Annelise Josefsen (born 2 October 1949) is a Norwegian-Sami artist. She works in many different techniques, but has particularly marked herself as a sculptor. She has been active in the Sami Artists Association (SDS), serving as chair of the board for several periods.

==Biography==
Annelise Josefsen was born on 2 October 1949 in Hammerfest. She grew up in Sæterfjord in the neighboring Kvalsund Municipality in Finnmark. Her family ancestry is Seaside Sami.

Josefsen began her education at the Sami Folk High School in Karasjok. She then studied textile work at Finnmark homecraft school in Lakselv before furthering her training as an artist at the Western Academy of Fine Arts in Bergen (1979-1983).

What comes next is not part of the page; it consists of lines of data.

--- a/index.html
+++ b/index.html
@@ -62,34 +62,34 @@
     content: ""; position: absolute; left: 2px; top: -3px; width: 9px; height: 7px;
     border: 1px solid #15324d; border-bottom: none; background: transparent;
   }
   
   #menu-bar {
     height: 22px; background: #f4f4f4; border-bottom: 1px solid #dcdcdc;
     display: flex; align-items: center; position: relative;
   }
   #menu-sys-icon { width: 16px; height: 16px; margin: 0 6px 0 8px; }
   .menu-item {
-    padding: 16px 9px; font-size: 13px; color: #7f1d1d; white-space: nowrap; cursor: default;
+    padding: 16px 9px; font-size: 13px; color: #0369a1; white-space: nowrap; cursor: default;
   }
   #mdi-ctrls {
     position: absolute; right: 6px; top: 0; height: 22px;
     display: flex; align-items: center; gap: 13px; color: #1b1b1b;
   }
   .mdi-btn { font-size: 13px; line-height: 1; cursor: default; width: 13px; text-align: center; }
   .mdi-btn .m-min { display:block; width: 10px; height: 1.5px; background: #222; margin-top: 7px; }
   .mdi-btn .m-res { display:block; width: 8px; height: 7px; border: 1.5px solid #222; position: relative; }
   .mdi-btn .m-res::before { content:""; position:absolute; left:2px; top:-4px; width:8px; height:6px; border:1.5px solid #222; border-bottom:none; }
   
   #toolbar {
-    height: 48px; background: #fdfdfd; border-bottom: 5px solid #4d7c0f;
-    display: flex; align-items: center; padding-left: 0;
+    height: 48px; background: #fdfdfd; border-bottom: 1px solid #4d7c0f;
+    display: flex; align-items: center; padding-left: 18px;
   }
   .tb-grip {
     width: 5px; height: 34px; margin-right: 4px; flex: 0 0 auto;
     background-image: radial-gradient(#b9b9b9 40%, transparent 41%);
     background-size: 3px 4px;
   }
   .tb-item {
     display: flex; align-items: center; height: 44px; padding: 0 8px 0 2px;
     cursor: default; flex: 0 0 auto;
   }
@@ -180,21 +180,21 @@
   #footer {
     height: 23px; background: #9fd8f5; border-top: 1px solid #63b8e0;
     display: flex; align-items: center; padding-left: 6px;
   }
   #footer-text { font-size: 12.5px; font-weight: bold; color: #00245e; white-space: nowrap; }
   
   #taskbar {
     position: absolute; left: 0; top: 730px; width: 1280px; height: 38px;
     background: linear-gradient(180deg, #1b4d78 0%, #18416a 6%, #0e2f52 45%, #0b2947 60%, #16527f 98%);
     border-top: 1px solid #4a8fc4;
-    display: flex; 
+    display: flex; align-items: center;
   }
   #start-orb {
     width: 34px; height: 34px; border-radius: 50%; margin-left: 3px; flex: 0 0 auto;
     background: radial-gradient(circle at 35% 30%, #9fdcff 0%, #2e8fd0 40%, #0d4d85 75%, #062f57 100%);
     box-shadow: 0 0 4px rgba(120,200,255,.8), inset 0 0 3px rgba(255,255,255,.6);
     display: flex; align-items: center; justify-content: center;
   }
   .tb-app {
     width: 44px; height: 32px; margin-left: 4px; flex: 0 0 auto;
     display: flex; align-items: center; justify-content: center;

On the occasion of her 60th birthday in 2009, she was invited to hold a separate exhibition in the Sami artist center, entitled "Dream and Deception". On 5 February 2017 the SDS opened the art exhibition ÁIGEMÁTKI (TIME TRAVEL) in Kraftbyen in Trondheim Municipality, as part of Tråante 2017. The exhibition shows works by 21 Sami artists from Norway, Sweden, and Finland. Josefsen was one of the artists represented at the exhibition. After exhibiting in Trondheim, the works traveled to other exhibition venues in the three countries.
In the same month, Norges Bank issued a 20-krone coin with a Sami motif in connection with Sámi Assembly of 1917, the 100th anniversary of the first national meeting of the same people. The coin was designed by Josefsen, who in 2016 won a competition for this assignment.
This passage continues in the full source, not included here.